A mother of six (and grandmother), she started college at 30 after working as a legal secretary and wanting to further her education. She became a lawyer at 40 and a judge at 50. For Judge Freier, it’s clear that it’s not when things happen in life, it’s about the small steps that add up. Big changes don’t happen overnight, she shares.
The thread and motivation running through her entire career is her devotion and service to God. “If God created me as a woman in a Hasidic community with these ambitions and these dreams that means I could make it happen,” she explains.
She blends her two worlds, in what otherwise might look like a double life. She applies her strong Jewish values of compassion and kindness to her work on the bench. Clearly they have served her.

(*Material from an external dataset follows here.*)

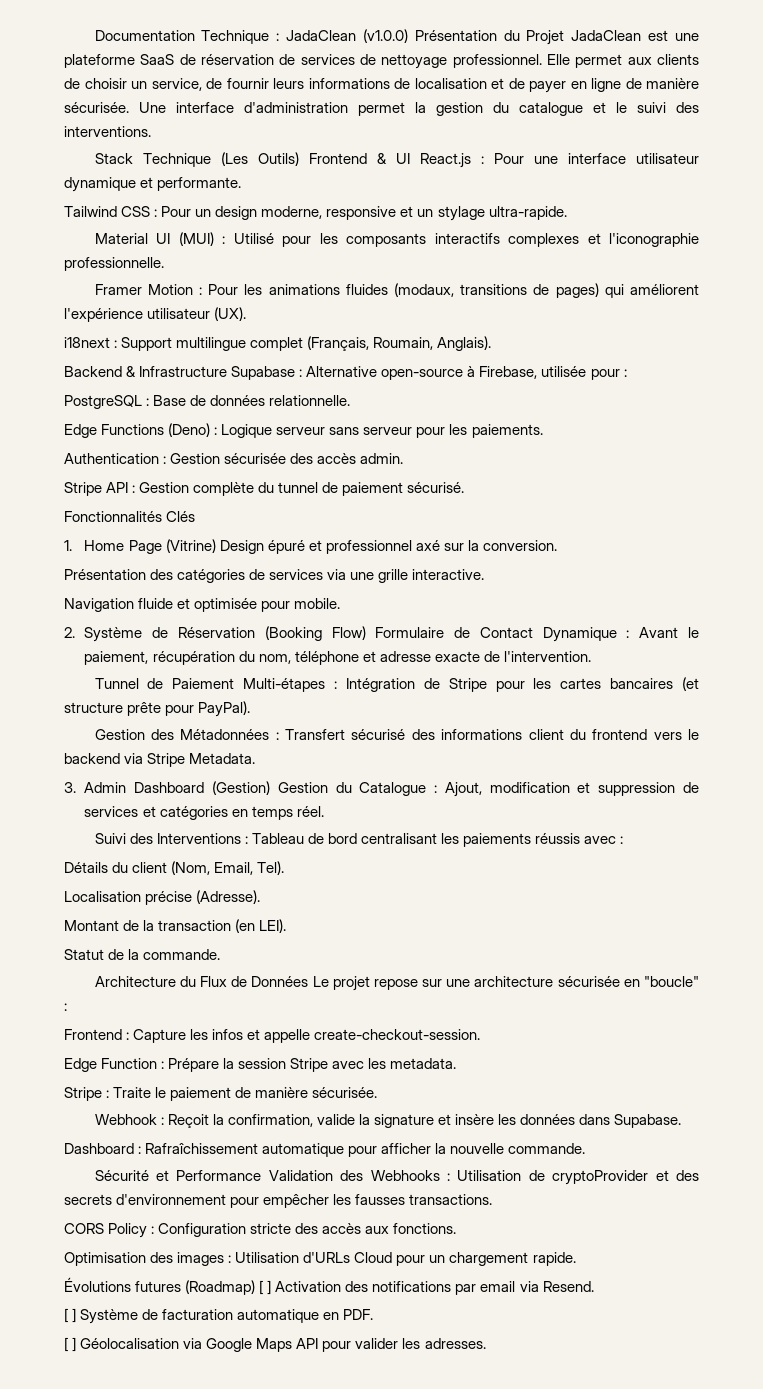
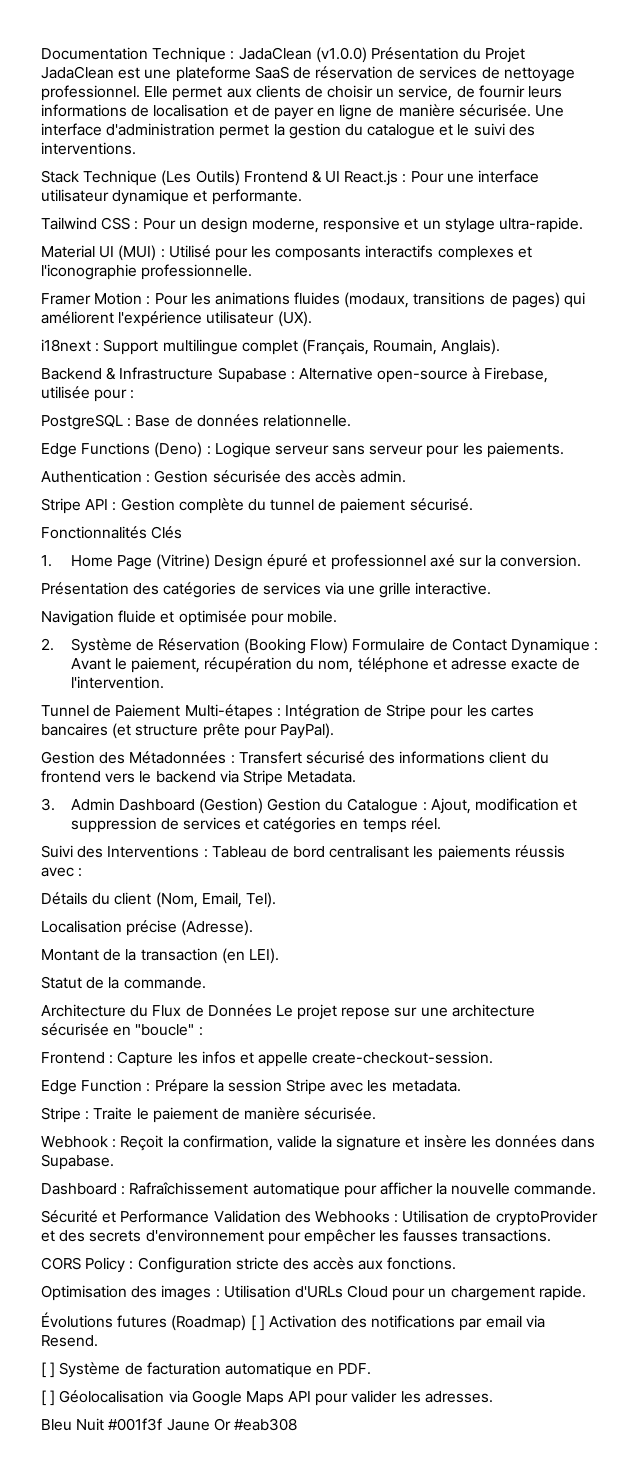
+ Bleu Nuit #001f3f Jaune Or #eab308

She brings those values into another area of her life as well. In 2014, she started a nonprofit called Ezras Nashim. Ezras Nashim is an all-female EMT and ambulance service aimed at serving women in Orthodox Jewish communities who may feel uncomfortable being treated by men when they’re in a vulnerable state and emergency situation. This corps gives space for women with the desire to be an EMT to give in that way as well. It’s now an essential part of the Brooklyn community they serve.
This summer, Judge Freier will officially run for the Supreme Court position and if she is successful, the word “acting” will be removed from her title.